Entrevista de salida

Una entrevista de salida es una reunión de recapitulación entre los representantes de la gerencia y alguien que deja una organización, ya sea voluntariamente o por despido. 

Las entrevistas de salida son comunes en entornos empresariales, educativos y gubernamentales. El propósito de la entrevista es recopilar comentarios útiles que puedan ayudar a orientar las prácticas futuras y mejorar el reclutamiento y la retención.  

En un entorno corporativo, las entrevistas de salida suelen ser realizadas por personal de recursos humanos (RR.HH.). Alternativamente, dependiendo del tamaño de la empresa y otros factores, las entrevistas pueden ser realizadas por la gerencia o subcontratadas a un proveedor de servicios de recursos humanos. 

La entrevista puede realizarse en persona, por teléfono, por chat o correo electrónico, o en una encuesta en línea. En general, los métodos interactivos se consideran más útiles que las encuestas porque permiten a los entrevistadores responder al empleado y desarrollar preguntas de seguimiento que pueden proporcionar información más detallada. 

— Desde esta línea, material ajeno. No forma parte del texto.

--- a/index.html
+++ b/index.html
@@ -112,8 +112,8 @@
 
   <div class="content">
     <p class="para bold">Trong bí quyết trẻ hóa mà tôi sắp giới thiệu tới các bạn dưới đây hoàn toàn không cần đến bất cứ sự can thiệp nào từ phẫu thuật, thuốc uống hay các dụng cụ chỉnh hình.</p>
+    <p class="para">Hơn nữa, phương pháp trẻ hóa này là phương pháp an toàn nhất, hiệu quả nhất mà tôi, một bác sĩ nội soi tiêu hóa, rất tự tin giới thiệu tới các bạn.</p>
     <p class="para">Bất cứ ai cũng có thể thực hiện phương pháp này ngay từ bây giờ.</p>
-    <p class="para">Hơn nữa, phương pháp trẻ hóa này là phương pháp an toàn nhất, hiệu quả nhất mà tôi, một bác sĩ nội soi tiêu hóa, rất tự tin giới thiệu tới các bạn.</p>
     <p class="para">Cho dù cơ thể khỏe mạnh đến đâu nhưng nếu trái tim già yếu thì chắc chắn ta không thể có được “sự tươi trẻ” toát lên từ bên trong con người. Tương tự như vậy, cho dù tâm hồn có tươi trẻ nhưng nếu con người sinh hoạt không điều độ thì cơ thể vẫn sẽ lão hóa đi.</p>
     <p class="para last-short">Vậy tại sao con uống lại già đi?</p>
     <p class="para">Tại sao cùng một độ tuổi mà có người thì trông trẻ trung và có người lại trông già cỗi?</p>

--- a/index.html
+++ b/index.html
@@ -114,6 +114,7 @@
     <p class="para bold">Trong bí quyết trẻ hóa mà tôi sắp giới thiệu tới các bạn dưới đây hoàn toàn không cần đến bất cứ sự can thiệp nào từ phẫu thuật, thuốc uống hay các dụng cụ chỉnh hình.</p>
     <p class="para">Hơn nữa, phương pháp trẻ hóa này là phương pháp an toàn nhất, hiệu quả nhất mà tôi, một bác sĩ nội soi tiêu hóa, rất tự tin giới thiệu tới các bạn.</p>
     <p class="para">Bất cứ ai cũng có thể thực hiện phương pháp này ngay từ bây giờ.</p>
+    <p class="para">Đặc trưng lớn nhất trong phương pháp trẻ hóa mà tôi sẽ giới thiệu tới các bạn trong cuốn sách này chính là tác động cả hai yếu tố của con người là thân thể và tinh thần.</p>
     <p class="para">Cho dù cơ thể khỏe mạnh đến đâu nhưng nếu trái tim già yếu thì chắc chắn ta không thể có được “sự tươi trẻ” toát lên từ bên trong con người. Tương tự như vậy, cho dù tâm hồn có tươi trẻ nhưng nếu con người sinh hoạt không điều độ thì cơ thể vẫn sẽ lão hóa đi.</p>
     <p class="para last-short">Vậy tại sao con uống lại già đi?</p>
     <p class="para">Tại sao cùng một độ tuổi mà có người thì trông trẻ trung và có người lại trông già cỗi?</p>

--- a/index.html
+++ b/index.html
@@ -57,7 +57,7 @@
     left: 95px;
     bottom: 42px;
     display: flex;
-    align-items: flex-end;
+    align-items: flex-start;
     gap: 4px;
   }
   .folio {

Las preguntas específicas que se hacen en una entrevista de salida varían para los empleados despedidos y los que se van voluntariamente. Para un empleado que se va voluntariamente, la pregunta más importante es "¿Por qué?" Si escuchan repetidamente razones particulares para irse, la empresa puede estar motivada para revisar las prácticas, las escalas salariales y los beneficios, entre otras cosas. 

Ya sea que un empleado renuncie o sea despedido, puede ser rentable preguntar qué es lo que más le gustó del trabajo y lo que menos le gustó. Si varios empleados mencionan problemas al trabajar con un gerente en particular, por ejemplo, ese es un tema que debe explorarse. Cuando un empleado es despedido por desempeño inadecuado, puede ser útil preguntar si cree que las prácticas comerciales u otras cuestiones corporativas contribuyeron al problema. 

La entrevista de salida también es una oportunidad para brindarle al empleado información sobre los beneficios y pagos que aún no se han desembolsado y los acuerdos vigentes entre la empresa y el empleado. 

Aunque las entrevistas de salida suelen ser una política de la empresa, siempre deben ser voluntarias.